**Activity**
All of the records below are to be given again word for word, with the pictures removed.

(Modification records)
--

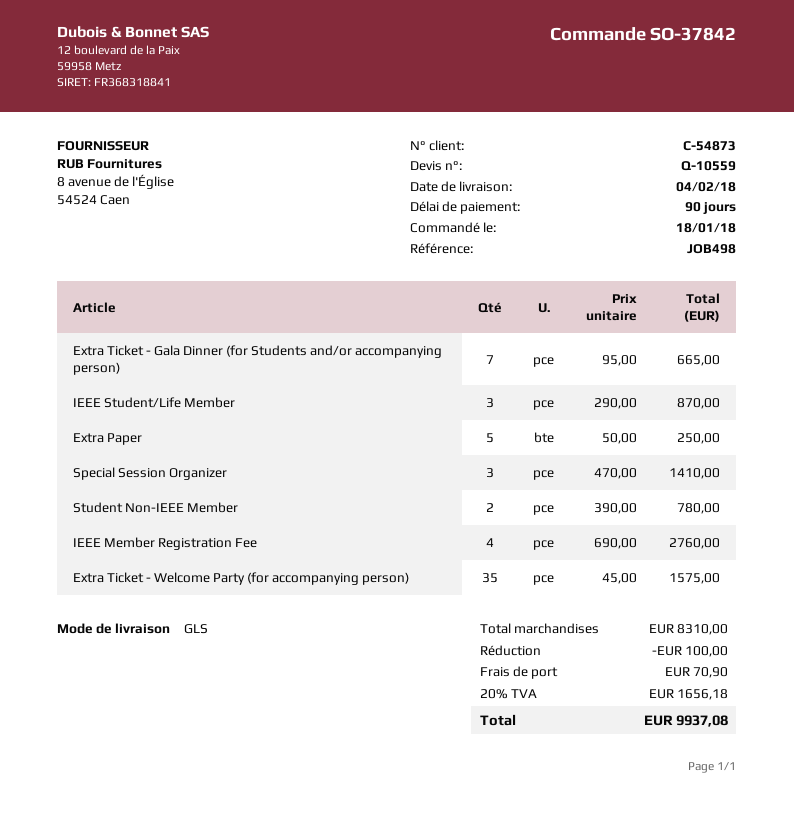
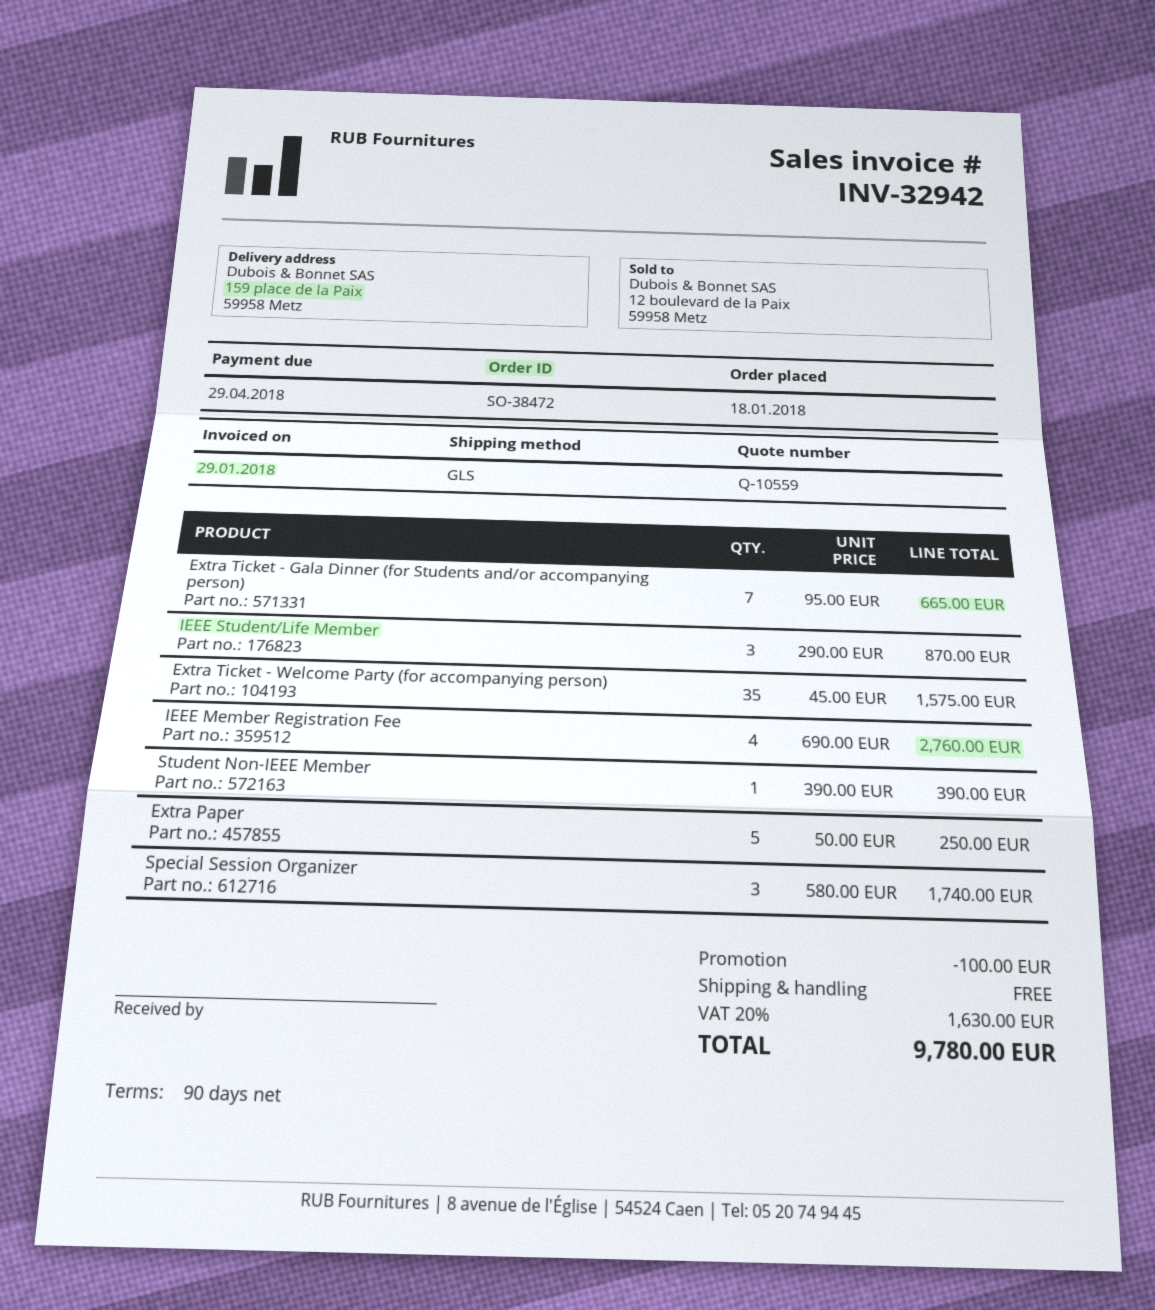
order number: SO-37842 -> SO-38472
Special Session Organizer: 3 x 470.00 = 1410.00 -> 3 x 580.00 = 1740.00
Student Non-IEEE Member: 2 x 390.00 = 780.00 -> 1 x 390.00 = 390.00
shipping: 70.90 -> 0.00
tax: 20% = 1656.18 -> 20% = 1630.00
total: 9937.08 -> 9780.00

--

**Task output**
order number: SO-37842 -> SO-38472
Special Session Organizer: 3 x 470.00 = 1410.00 -> 3 x 580.00 = 1740.00
Student Non-IEEE Member: 2 x 390.00 = 780.00 -> 1 x 390.00 = 390.00
shipping: 70.90 -> 0.00
tax: 20% = 1656.18 -> 20% = 1630.00
total: 9937.08 -> 9780.00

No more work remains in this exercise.